From the line with "html: none ->" to the line with "text: James ->", retype each line exactly as it stands in the records below, but skip the pictures.

§ **DATA**:
++++++++++
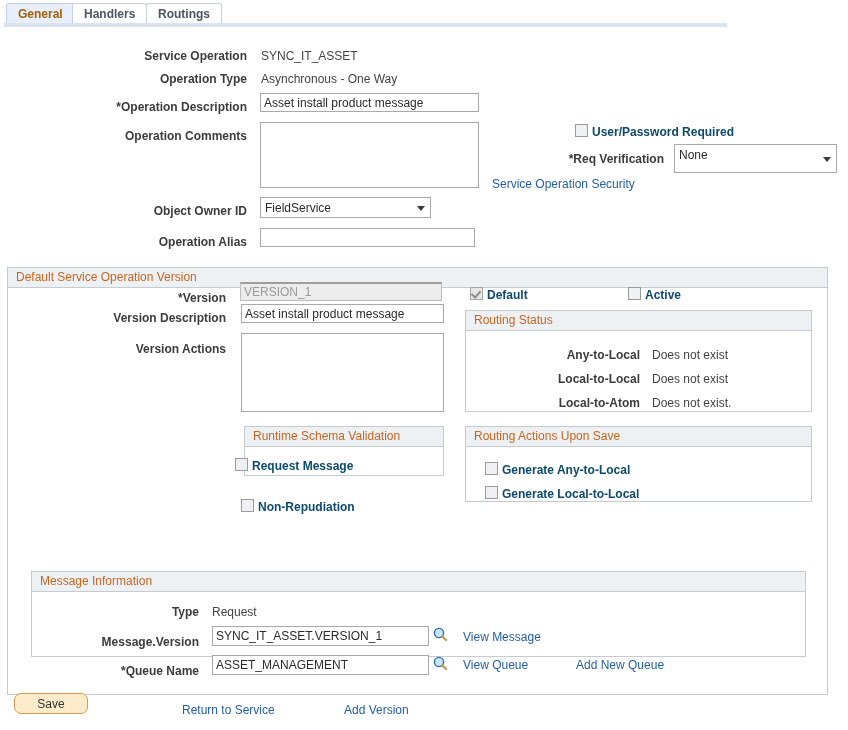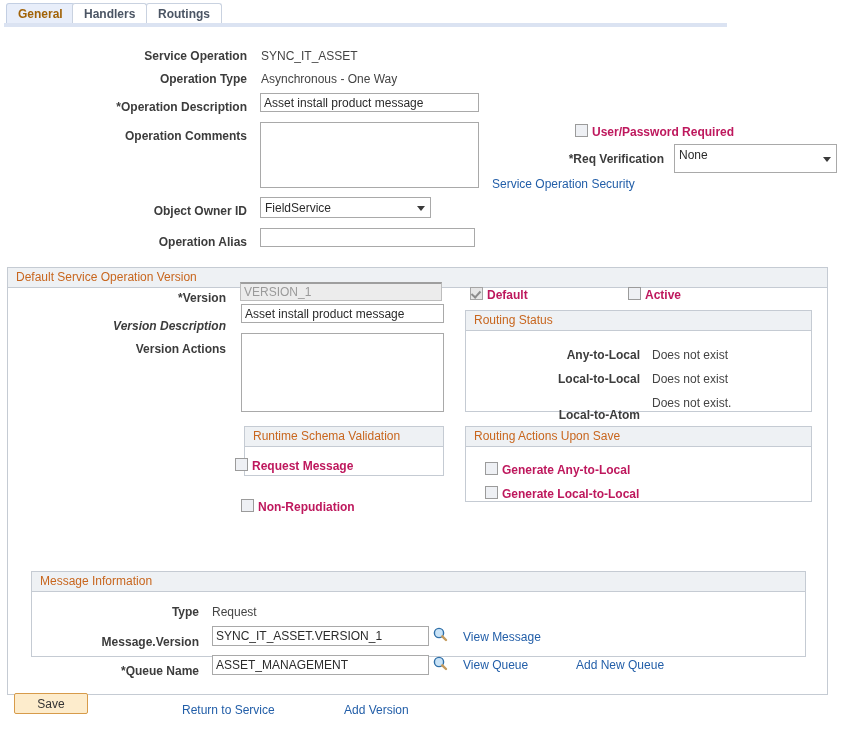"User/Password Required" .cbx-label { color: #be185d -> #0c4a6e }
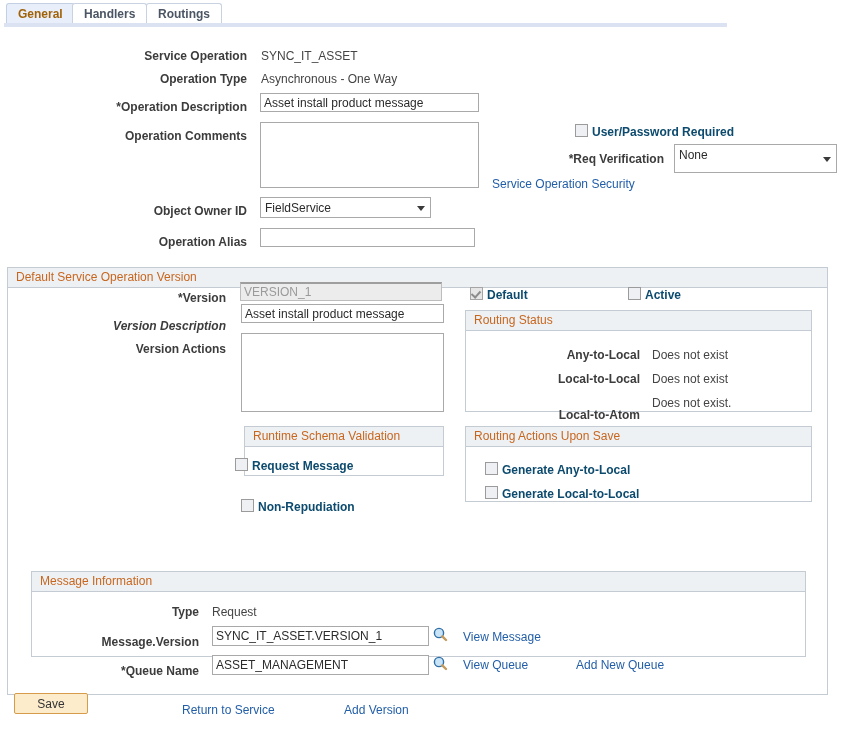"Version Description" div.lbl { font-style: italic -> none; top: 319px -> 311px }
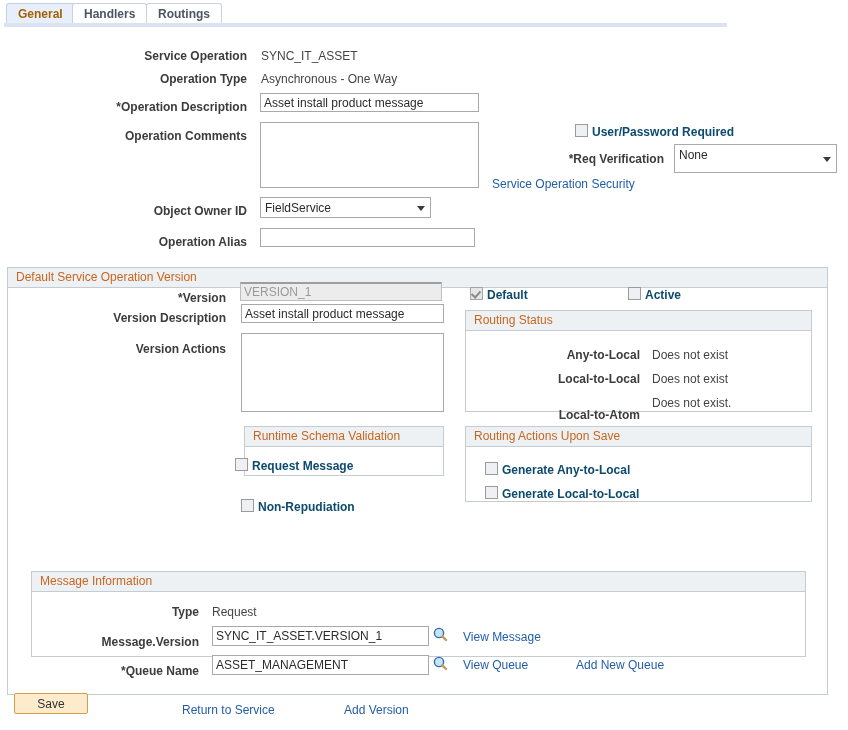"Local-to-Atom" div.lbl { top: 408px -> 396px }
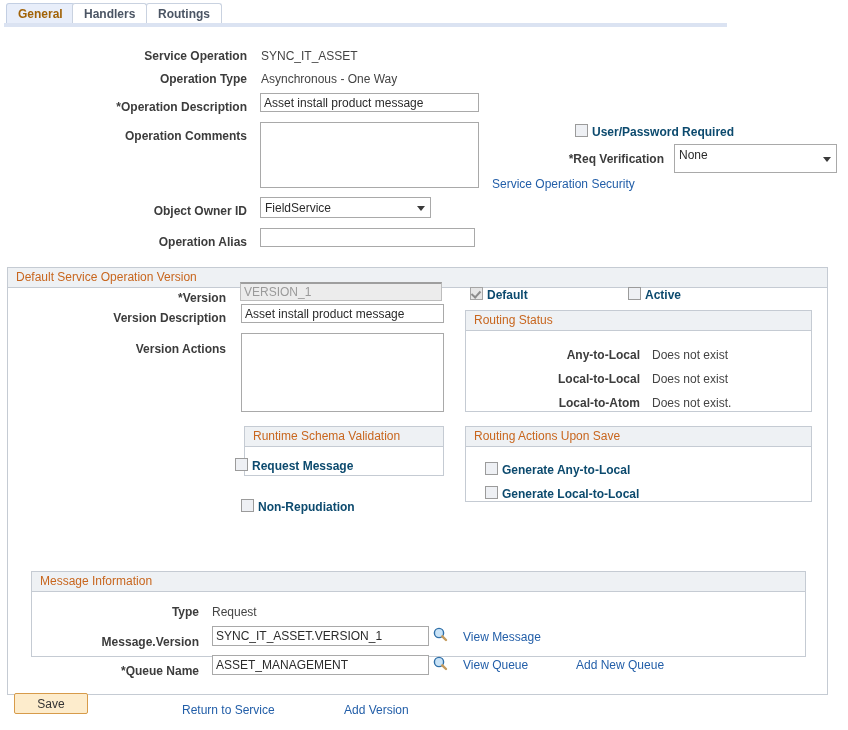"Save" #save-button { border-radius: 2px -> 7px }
++++++++++
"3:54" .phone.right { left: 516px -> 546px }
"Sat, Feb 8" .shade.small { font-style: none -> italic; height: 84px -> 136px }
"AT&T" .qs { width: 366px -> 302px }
++++++++++
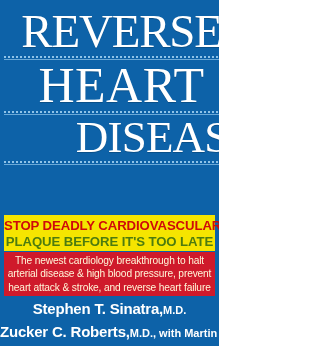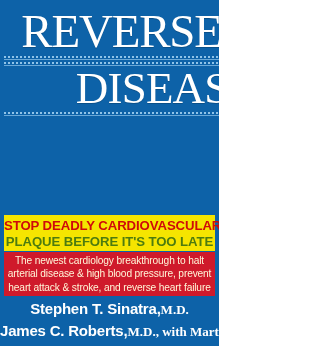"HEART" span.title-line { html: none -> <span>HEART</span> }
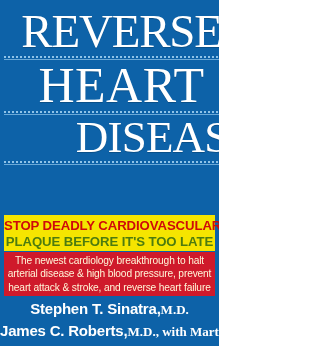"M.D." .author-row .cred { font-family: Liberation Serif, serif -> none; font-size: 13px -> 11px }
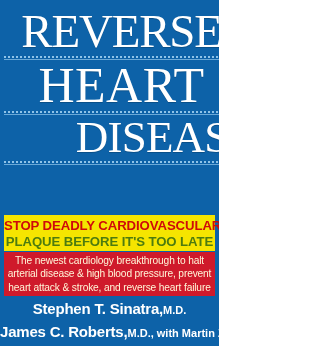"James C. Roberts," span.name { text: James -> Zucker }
++++++++++
§ **RESULT FOR THIS TASK**:
"HEART" span.title-line { html: none -> <span>HEART</span> }
"M.D." .author-row .cred { font-family: Liberation Serif, serif -> none; font-size: 13px -> 11px }
"James C. Roberts," span.name { text: James -> Zucker }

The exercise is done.